Ophthalmic Pearls: Glaucoma
An Overview of Glaucoma Secondary
to Intravitreal Triamcinolone Acetonide
By Sarwat Salim, MD, FACS, and Leon W. Herndon, MD
Edited by Sharon Fekrat, MD, and Ingrid U. Scott, MD, MPH

Steroid-induced glaucoma is a well-recognized entity. In recent years, interest in this condition has been reignited with the increasing use of intravitreal triamcinolone acetonide (IVTA) for a variety of vitreoretinal diseases of inflammatory, neovascular and edematous origin. IVTA is commonly used for refractory macular edema resulting from diabetes, retinal vein occlusion and neovascular age-related macular degeneration.

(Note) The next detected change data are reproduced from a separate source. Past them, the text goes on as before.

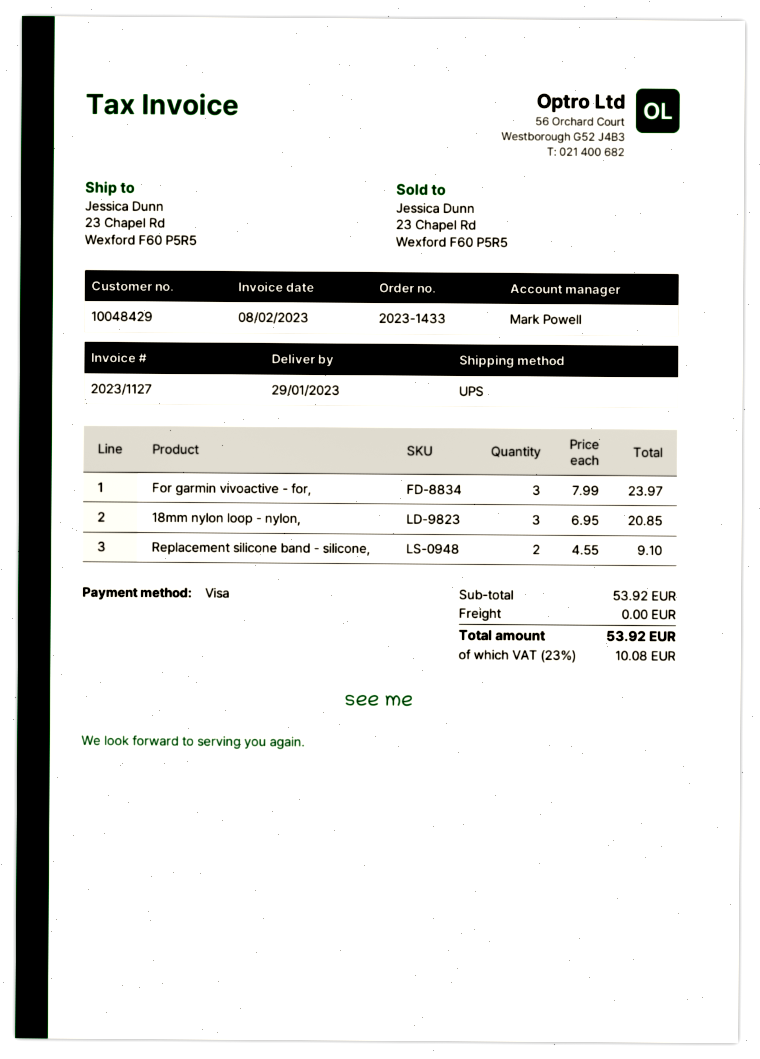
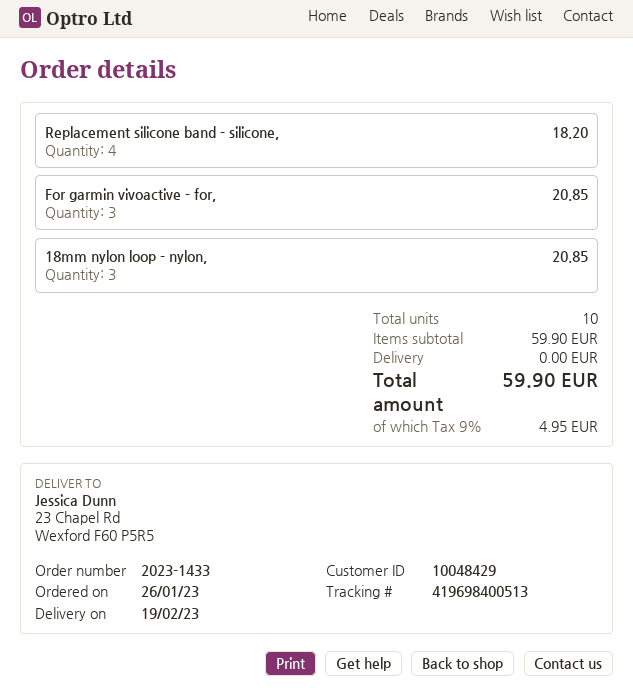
delivery date: 2023-01-29 -> 2023-02-19
For garmin vivoactive - for,: 3 for 23.97 -> 3 for 20.85
Replacement silicone band - silicone,: 2 for 9.10 -> 4 for 18.20
subtotal: 53.92 -> 59.90
tax: 23% = 10.08 -> 9% = 4.95
total: 53.92 -> 59.90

Although this treatment has shown promise for transient improvement in visual acuity in affected individuals, it is associated with potential complications. Reported side effects from IVTA injections include infectious and sterile endophthalmitis, cataract formation, retinal detachment, vitreous hemorrhage and elevated intraocular pressure.1

Risk Factors for Steroid-Induced Ocular Hypertension

Secondary ocular hypertension from steroid administration is dependent on the dose, the chemical structure of the steroid compound, the frequency and route of delivery, the duration of treatment, and the patient’s susceptibility to steroid use. About one-third of the general population demonstrates an IOP elevation after a few weeks of steroid therapy. The percentage is much higher in patients who are glaucoma suspects or have primary open-angle glaucoma. Additional risk factors should be kept in mind, including a family history of glaucoma, diabetes, nearsightedness, the presence of connective tissue diseases, and very young or old age.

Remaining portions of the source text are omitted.